Source: Patricia Fox, Jim Davis, Dan Hawkes
Over the last several decades, the U.S. Department of Energy has been very active in seeking ways to clean up radioactive waste—particularly uranium-related waste—at various former U.S. nuclear weapons and energy sites throughout the country. One of these sites, the Uranium Mill Tailings Remedial Action (UMTRA) site at Old Rifle, Colorado, poses particular problems for remediation, in that much of the contamination there lies underwater, within a shallow alluvial aquifer, where uranium is mostly present in an oxidized U(VI) form. Scientists are looking for ways to fix the uranium in place, decreasing its bioavailability (i.e., its potential hazard to plants or animals). To do this precisely, they need to understand uranium’s complex aqueous speciation—how it evolves and changes molecularly within water as the chemistry of the water changes—as well as create reactive transport models that accurately describe and track what happens to uranium in this environment.
As part of DOE’s Integrated Field Research Challenge and Sustainable Systems Scientific Focus Area research, an ESD team of scientists led by Patricia Fox and Jim Davis, and including Mark Conrad (ESD Geochemistry Department Head), Ken Williams, and Phil Long, recently set out to achieve a new understanding of U(VI) at the Old Rifle UMTRA site. They did this by first generating a “surface complexation” model to describe U(VI) adsorption more accurately than was possible before, and then (as a way of testing this model) by conducting field experiments at Rifle in which a bicarbonate solution was injected into the aquifer.

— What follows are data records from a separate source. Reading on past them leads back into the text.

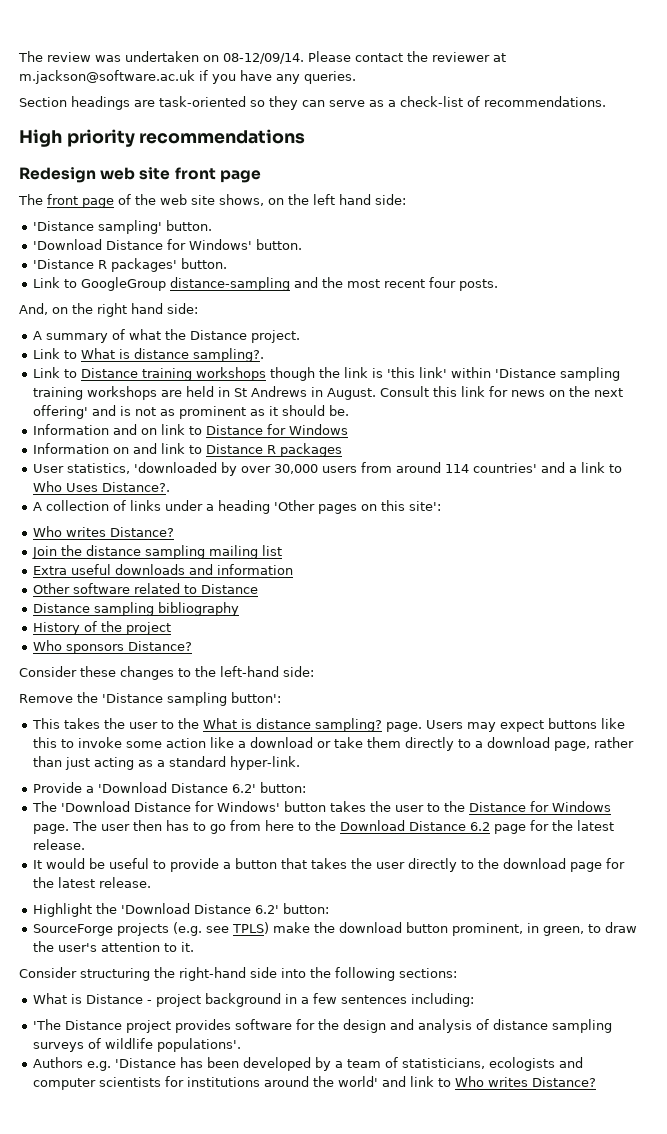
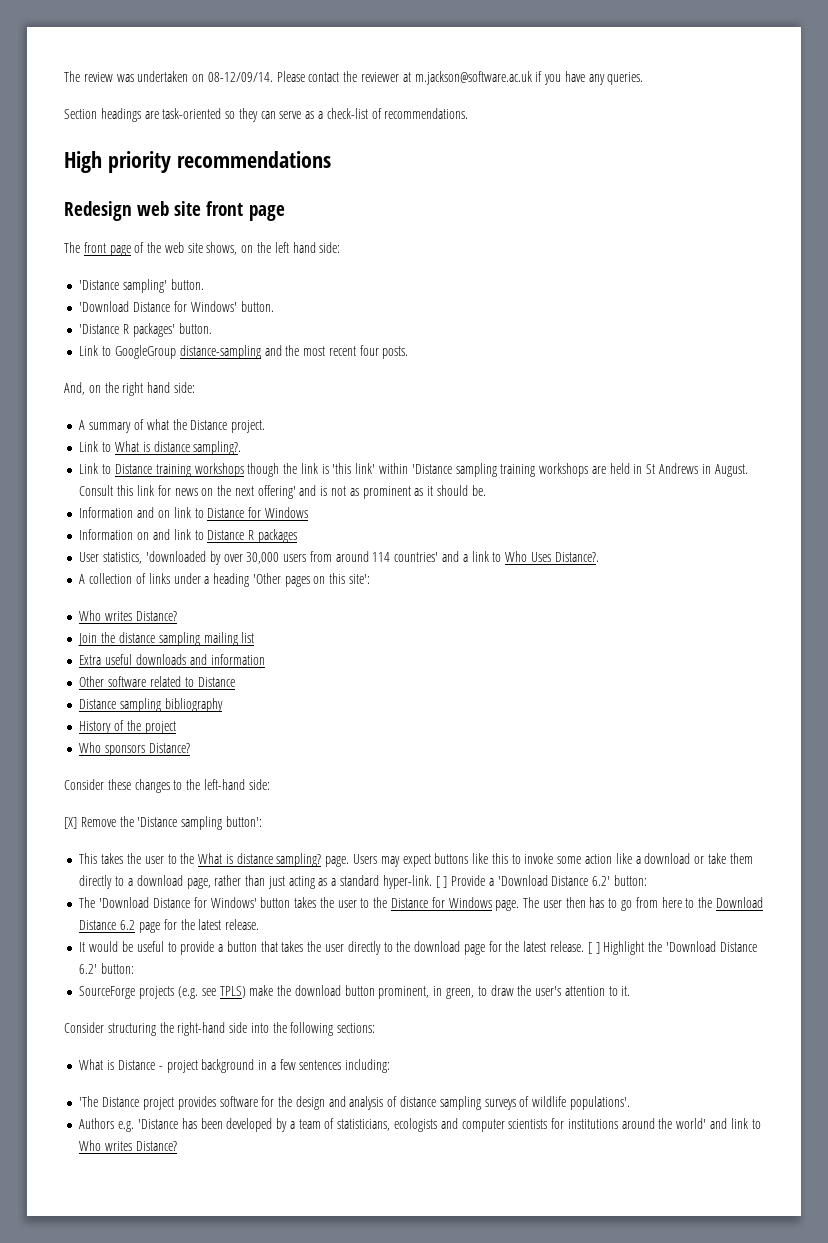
- Remove the 'Distance sampling button':
+ [X] Remove the 'Distance sampling button':
- Users may expect buttons like this to invoke some action like a download or take them directly to a download page, rather than just acting as a standard hyper-link.
- Provide a 'Download Distance 6.2' button:
+ Users may expect buttons like this to invoke some action like a download or take them directly to a download page, rather than just acting as a standard hyper-link. [ ] Provide a 'Download Distance 6.2' button:
- It would be useful to provide a button that takes the user directly to the download page for the latest release.
- Highlight the 'Download Distance 6.2' button:
+ It would be useful to provide a button that takes the user directly to the download page for the latest release. [ ] Highlight the 'Download Distance 6.2' button:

During the field experiment, dissolved uranium concentrations increased up to 2.6 fold over background concentrations in response to the changing water chemistry, specifically in response to increases in calcium and bicarbonate concentrations occurring as a result of the injected solution. Uranium desorption from aquifer sediments was predicted by the surface complexation model due to the formation of highly stable uranium-calcium-bicarbonate aqueous complexes that form under these chemical conditions. In a highly heterogeneous aquifer such as this one, where aquifer sediments are a mixture of everything from micrometer-sized clay particles to sand and even large boulders, investigators must have some information about the distribution of different grain sizes, in order to accurately predict the mobility of uranium in the aquifer. In this study, they found that the highest concentrations of uranium, both solid-bound and dissolved, were correlated with the finer-grained, micrometer-sized particles.
Although the surface complexation model predicted the general trends in uranium release from sediments, the model overpredicted the dissolved uranium concentrations when chemical equilibrium was assumed. However, the model could accurately predict uranium behavior when a rate limitation was included in their reactive transport model—in other words, when U(VI) desorption was not instantaneous, and the dissolved uranium concentrations observed in the groundwater were controlled by the rate of U(VI) desorption (in addition to the aqueous chemical conditions). This was likely because much of the uranium in the solid phase resided in intragranular pore spaces within the sediments, which are physically isolated from the bulk water.
The results of this study (Fox et al., 2012) demonstrate some of the key factors controlling U(VI) mobility in the Old Rifle aquifer—the aqueous chemistry and heterogeneous size-distribution of aquifer sediments both play an important role in U(VI) mobility. Additionally, uranium desorption may be rate-limited during periods of rapid chemical changes, such as those occurring during bioremediation. These results may have an important impact on the success of various remediation techniques.
Caption: Dissolved U(VI) concentrations over time for a well 1.4 m downstream of the injection at 6.40 m below ground surface (bgs).. Dissolved U(VI) data (symbols) are plotted along with model predictions (lines) using an equilibrium assumption (top) and a rate limitation (bottom).
Fox., P.M., J.A. Davis, M.B. Hay, M.E. Conrad, K.M. Campbell, K.H. Williams, and P.E. Long (2012), Rate-limited U(VI) desorption during a small-scale tracer test in a heterogeneous uranium contaminated aquifer. Water Resources Research, 48, W05512; DOI: 10.1029/2011WR011472.